Procedeu-se, primeiramente, à votação do projeto nos termos do parecer, o qual foi aprovado em Plenário de forma consensual e unânime, pelo procedimento padrão de votação simbólica. Foi precisamente aqui que ocorreram as jogadas mais brilhantes desse jogo de xadrez regimental.
Preocupados com os possíveis custos político-eleitorais que o expresso posicionamento favorável à taxação acarretaria, os senadores que visavam a sua manutenção buscaram estratégias regimentais para que a votação do destaque ocorresse pelo procedimento simbólico. Assim, realizaram um pedido de verificação da votação nesse primeiro passo, ou seja, na deliberação do projeto em si e das emendas com parecer favorável, objetos de amplo consenso (verificado pelo resultado da votação, com a unanimidade favorável dos 67 votos). Com isso, conseguiram impedir que um novo pedido de verificação ocorresse durante a hora seguinte, prazo no qual esperavam ser analisado o destaque da “taxa das blusinhas”.

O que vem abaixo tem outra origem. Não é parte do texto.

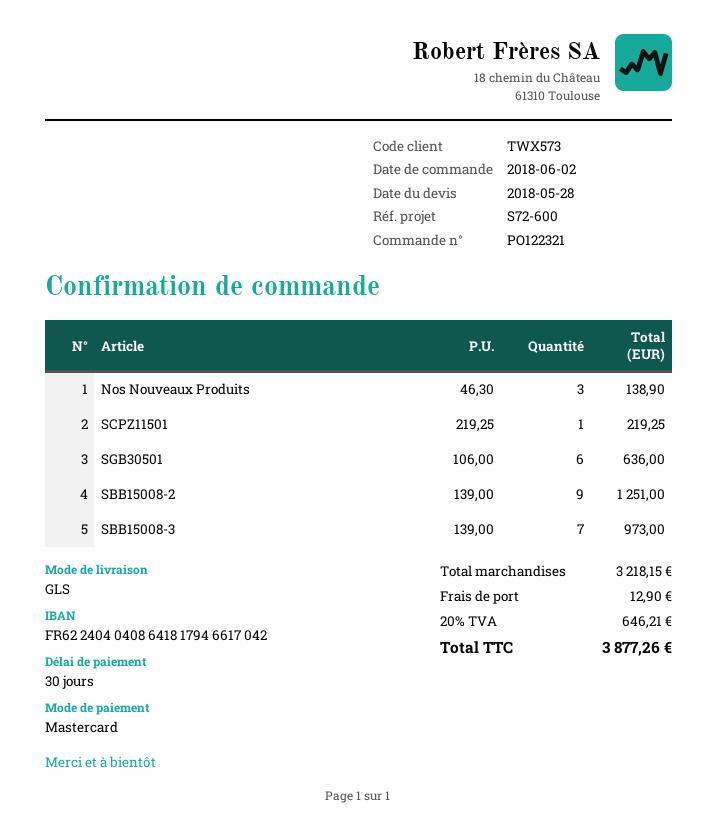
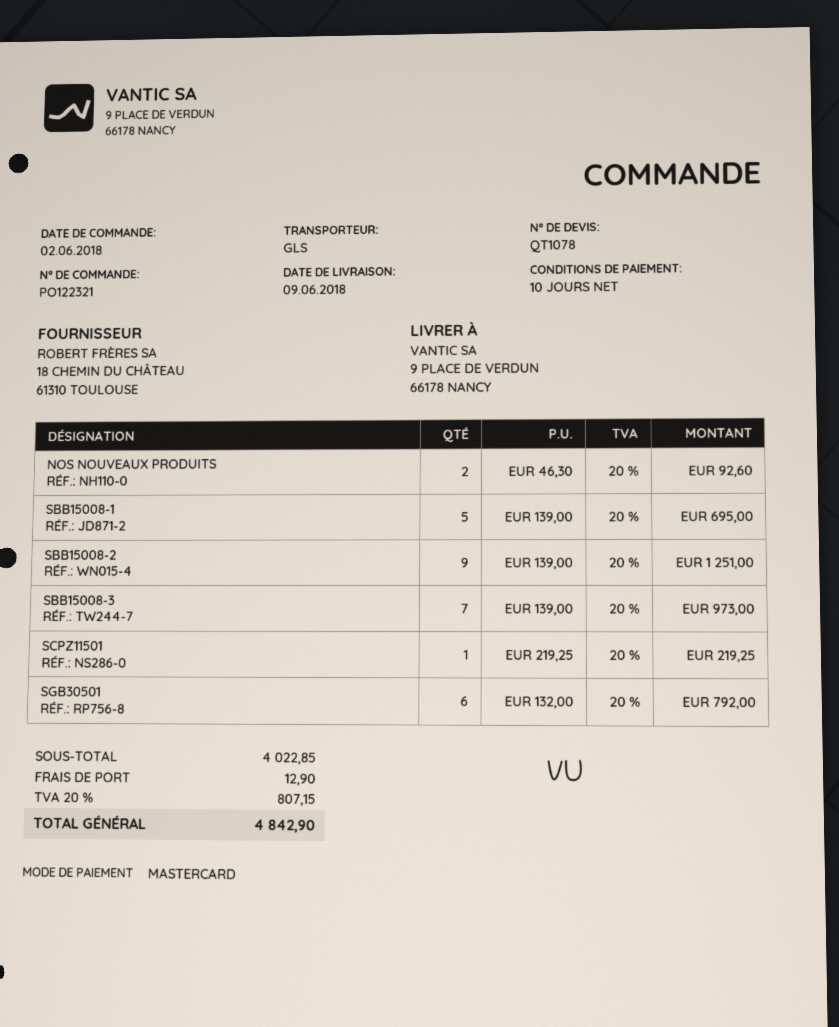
payment terms: 30 days -> 10 days
Nos Nouveaux Produits: 3 x 46.30 = 138.90 -> 2 x 46.30 = 92.60
SGB30501: 6 x 106.00 = 636.00 -> 6 x 132.00 = 792.00
SBB15008-1: none -> 5 x 139.00 = 695.00
subtotal: 3218.15 -> 4022.85
tax: 20% = 646.21 -> 20% = 807.15
total: 3877.26 -> 4842.90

Vale salientar que alguns incidentes regimentais e estratagemas para protelar a votação (apresentação de questões de ordem, discursos longos, apartes, novos requerimentos de destaque e de votação nominal, entre outros), poderiam ter sido utilizados a fim de que o prazo de uma hora tivesse transcurso antes da apreciação do destaque. A apresentação e a aprovação de um requerimento para que a votação do texto, nos termos do parecer, se desse inicialmente na modalidade nominal também afastaria a possibilidade de pedido de verificação de votação nesse momento e, desse modo, impediria a incidência da regra da uma hora.
Vitória da taxação
Após essas jogadas, o destaque das blusinhas, então votado pela modalidade simbólica, foi aprovado pelo Plenário, e o texto respectivo ficou mantido na matéria. A partida foi encerrada com vitória dos senadores favoráveis à taxação. Retornaram à Câmara dos Deputados somente as emendas modificativas que diziam respeito ao Programa Mover, não sendo mais possível àquela Casa se debruçar novamente sobre o tema da “taxação das blusinhas”.
A deliberação do PL 914/2024 no Senado demonstrou não apenas a complexidade e as nuances do processo legislativo brasileiro, mas também a habilidade dos parlamentares em utilizar as regras regimentais a seu favor. As estratégias empregadas, especialmente em relação à “taxa das blusinhas”, denotam a importância do domínio das normas regimentais e a necessidade de maior transparência e compreensão acerca da tramitação e da votação das proposições no Congresso Nacional.